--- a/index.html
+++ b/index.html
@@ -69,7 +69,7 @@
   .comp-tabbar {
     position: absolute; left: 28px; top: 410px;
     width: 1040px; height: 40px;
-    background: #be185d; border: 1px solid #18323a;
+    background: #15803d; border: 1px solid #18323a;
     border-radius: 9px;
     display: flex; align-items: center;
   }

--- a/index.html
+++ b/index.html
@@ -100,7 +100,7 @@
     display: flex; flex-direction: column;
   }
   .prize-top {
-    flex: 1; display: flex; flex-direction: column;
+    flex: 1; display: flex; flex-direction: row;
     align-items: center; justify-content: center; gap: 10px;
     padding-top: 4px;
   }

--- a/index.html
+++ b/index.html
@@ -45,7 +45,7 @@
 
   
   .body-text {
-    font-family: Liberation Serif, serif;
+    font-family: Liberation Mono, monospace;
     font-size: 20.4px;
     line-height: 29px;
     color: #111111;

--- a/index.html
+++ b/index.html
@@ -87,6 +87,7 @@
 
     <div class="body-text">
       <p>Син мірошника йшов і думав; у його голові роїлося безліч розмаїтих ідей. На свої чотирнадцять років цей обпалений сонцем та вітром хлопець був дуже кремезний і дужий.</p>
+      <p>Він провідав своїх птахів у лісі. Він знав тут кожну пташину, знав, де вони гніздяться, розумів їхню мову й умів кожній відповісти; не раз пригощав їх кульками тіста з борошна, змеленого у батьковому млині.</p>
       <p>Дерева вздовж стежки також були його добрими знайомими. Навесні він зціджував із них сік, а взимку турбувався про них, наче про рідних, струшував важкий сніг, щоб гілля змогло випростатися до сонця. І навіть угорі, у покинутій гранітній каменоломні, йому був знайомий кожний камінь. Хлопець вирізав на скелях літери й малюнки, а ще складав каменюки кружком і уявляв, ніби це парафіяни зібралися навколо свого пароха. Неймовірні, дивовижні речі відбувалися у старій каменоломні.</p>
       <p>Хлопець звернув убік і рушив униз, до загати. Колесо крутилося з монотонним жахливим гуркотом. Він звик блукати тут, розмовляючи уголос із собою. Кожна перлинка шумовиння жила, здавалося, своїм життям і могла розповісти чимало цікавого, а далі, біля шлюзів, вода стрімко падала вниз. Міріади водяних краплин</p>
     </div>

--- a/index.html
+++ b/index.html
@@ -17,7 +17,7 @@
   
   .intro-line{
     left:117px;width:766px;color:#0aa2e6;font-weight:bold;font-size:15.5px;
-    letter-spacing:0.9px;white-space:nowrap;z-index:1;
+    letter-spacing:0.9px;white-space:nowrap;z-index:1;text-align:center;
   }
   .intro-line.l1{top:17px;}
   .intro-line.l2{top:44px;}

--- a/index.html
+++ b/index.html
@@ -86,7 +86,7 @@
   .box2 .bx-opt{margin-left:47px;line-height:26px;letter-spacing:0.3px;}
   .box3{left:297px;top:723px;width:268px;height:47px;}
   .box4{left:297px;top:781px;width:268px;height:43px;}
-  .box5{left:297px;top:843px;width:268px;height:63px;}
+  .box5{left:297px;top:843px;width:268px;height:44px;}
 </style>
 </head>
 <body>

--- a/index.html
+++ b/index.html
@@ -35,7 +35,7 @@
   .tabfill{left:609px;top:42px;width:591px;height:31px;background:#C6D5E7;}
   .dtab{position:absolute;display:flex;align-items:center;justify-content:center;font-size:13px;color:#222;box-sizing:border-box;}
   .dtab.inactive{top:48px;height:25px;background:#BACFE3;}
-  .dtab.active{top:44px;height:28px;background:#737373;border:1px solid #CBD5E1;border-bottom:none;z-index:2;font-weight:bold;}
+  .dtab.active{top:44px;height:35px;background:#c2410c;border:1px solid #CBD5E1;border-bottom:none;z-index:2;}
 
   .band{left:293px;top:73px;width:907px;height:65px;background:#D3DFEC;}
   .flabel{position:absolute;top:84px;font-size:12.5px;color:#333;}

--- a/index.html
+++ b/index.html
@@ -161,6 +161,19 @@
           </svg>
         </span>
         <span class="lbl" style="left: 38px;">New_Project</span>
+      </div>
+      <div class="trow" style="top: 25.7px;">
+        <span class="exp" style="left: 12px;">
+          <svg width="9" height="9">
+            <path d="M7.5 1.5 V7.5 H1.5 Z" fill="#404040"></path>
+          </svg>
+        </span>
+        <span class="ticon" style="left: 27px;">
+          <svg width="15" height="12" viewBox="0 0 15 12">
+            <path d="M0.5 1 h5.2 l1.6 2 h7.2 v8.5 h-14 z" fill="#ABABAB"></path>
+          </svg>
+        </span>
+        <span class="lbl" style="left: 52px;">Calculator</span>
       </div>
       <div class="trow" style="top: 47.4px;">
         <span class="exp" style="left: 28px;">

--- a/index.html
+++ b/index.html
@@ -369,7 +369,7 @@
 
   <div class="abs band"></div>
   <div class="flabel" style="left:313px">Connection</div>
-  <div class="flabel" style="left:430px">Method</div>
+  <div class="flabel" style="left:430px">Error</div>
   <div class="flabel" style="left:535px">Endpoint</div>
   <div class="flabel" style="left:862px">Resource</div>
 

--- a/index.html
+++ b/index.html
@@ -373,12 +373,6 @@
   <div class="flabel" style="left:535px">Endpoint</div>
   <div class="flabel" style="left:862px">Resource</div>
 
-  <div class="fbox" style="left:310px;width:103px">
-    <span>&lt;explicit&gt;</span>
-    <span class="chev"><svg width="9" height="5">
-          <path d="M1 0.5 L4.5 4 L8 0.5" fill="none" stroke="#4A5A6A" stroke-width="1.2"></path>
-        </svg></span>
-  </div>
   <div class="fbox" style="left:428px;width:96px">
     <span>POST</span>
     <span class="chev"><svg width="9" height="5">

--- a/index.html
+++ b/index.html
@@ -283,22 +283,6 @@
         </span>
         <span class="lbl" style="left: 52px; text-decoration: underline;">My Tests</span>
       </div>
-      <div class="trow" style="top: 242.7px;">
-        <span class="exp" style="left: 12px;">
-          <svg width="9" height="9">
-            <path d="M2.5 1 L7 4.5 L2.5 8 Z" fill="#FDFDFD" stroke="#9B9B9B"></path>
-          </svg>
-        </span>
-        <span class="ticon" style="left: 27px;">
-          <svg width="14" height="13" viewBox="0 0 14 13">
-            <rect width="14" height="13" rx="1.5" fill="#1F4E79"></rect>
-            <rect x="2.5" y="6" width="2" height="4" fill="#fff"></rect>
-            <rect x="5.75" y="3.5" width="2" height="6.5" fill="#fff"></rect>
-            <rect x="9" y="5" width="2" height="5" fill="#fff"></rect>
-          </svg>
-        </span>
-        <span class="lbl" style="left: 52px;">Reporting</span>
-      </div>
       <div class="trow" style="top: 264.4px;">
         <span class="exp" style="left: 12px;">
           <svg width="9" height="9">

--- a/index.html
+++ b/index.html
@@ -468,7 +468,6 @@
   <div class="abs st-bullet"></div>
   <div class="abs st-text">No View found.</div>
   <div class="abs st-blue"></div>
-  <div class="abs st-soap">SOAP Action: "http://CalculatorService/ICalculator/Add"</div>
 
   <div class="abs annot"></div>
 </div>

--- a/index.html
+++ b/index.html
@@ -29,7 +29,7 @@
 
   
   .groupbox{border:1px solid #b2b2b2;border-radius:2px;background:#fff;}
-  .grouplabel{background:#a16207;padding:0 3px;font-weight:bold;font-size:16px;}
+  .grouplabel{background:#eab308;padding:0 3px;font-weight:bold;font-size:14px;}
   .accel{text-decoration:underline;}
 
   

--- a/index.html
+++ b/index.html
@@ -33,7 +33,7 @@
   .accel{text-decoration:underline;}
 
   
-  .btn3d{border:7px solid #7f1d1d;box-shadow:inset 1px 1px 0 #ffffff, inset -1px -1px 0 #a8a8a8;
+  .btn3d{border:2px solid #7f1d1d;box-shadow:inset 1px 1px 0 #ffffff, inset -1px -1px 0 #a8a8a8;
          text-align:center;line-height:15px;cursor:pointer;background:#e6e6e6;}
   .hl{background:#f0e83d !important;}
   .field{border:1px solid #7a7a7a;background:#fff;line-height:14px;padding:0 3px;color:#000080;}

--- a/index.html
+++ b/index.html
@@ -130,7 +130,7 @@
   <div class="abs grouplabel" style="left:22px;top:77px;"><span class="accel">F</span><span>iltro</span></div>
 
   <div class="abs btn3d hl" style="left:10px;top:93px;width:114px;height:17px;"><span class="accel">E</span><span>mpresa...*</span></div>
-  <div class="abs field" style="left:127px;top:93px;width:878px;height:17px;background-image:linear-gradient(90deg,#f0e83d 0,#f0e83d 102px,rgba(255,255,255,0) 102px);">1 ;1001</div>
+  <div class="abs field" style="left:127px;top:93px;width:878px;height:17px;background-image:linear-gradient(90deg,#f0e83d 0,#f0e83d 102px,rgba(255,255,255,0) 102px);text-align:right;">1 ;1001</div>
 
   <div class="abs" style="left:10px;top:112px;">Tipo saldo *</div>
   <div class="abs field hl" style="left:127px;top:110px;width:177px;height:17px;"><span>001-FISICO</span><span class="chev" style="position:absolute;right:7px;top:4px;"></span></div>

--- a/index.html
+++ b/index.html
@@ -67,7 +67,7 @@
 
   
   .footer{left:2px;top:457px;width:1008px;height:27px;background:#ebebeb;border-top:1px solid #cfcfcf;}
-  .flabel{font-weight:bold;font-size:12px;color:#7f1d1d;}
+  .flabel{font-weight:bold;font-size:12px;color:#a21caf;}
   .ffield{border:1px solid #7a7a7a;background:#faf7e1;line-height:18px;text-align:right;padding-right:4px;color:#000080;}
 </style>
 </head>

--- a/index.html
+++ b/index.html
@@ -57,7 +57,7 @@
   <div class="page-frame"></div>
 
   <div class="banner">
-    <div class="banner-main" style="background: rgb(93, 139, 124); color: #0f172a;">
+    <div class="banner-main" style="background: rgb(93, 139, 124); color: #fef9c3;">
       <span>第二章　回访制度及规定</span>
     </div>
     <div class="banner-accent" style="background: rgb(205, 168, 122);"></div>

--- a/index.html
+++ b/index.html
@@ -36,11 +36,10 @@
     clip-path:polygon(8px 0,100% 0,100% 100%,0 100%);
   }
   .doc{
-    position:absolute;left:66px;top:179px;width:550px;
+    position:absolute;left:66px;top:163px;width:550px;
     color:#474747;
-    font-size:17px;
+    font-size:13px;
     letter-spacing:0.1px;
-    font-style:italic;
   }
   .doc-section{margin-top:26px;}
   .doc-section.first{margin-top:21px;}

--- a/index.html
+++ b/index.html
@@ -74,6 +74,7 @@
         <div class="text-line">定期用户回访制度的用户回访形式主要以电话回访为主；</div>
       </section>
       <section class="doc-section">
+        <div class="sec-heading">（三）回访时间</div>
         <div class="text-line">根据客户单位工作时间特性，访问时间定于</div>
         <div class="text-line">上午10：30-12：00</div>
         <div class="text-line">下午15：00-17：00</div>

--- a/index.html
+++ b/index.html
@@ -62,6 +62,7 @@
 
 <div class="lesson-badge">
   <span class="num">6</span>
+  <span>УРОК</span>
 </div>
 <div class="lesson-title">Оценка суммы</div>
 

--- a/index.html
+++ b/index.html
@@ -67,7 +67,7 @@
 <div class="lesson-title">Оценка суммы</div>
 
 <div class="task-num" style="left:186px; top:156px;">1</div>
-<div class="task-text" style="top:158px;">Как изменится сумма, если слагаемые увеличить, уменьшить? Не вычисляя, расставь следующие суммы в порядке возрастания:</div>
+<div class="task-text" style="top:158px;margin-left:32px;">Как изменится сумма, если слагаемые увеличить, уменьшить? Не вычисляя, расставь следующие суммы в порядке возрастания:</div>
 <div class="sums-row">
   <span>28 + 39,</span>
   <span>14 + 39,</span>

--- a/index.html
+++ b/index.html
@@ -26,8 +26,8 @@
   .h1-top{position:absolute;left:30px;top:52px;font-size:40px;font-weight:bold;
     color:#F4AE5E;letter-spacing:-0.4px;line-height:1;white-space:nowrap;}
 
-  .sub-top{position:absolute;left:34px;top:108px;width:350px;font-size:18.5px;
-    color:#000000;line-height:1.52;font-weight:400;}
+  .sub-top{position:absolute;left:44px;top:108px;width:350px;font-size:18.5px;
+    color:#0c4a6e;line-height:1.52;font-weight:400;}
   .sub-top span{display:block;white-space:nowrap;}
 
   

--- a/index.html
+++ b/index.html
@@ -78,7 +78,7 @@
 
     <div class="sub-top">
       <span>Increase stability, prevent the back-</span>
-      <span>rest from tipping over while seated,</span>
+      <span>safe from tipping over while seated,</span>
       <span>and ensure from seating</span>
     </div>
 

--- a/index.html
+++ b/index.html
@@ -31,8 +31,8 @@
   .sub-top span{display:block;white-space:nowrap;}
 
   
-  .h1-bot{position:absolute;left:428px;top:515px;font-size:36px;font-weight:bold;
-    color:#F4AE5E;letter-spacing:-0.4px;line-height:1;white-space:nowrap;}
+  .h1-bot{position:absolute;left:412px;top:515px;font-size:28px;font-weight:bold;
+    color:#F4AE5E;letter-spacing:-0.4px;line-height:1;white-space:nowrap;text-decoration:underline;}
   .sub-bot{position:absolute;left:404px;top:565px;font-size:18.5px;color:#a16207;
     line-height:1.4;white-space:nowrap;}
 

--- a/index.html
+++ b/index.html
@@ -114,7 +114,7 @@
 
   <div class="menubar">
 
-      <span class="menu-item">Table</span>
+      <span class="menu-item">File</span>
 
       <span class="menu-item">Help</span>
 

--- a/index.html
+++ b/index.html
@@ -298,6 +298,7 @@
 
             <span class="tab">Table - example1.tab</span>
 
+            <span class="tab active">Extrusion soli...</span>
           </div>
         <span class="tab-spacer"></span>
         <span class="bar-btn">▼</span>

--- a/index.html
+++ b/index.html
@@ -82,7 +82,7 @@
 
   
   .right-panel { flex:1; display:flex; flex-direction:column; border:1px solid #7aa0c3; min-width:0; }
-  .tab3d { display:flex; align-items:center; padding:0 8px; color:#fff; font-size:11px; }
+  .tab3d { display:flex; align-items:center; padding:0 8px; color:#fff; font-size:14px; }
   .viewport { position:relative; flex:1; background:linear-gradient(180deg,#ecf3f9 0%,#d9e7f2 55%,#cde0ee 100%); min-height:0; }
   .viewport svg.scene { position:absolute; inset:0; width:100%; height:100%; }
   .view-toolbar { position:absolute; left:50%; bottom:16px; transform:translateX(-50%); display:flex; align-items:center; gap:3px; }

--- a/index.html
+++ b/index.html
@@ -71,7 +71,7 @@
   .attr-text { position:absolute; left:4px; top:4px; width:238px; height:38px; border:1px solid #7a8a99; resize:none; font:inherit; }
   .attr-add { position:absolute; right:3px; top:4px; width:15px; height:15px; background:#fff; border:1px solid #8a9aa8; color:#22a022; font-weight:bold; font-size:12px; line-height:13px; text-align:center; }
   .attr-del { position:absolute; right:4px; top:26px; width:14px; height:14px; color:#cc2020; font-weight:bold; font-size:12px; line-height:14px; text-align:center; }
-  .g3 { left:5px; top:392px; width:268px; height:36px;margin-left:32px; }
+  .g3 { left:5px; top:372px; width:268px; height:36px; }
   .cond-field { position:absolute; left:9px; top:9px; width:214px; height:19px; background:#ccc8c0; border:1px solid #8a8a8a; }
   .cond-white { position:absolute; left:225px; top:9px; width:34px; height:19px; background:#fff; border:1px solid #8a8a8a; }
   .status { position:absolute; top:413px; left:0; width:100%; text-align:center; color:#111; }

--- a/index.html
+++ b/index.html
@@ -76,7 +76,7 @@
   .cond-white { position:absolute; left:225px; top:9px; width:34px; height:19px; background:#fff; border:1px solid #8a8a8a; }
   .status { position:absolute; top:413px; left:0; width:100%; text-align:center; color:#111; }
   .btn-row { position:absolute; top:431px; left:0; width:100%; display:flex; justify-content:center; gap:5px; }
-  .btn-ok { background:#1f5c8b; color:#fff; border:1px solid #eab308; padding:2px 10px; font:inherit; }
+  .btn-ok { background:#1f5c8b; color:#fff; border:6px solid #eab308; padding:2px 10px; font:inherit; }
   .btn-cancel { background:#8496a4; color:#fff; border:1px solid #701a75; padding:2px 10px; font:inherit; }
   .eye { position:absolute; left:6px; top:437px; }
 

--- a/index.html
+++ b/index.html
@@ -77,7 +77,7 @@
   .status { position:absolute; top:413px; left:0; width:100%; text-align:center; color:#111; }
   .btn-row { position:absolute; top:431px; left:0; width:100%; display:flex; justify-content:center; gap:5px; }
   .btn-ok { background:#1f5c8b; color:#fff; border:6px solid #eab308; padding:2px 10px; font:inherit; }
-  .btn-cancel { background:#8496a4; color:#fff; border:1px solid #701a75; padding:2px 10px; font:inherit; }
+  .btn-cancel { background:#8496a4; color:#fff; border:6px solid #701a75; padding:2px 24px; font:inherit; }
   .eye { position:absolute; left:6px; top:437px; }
++++++++++++++++++++
What the task requires: Search the listing above for the string "band" and return each line it appears on.

Task answer:
   .band{left:293px;top:73px;width:907px;height:65px;background:#D3DFEC;}
   <div class="abs band"></div>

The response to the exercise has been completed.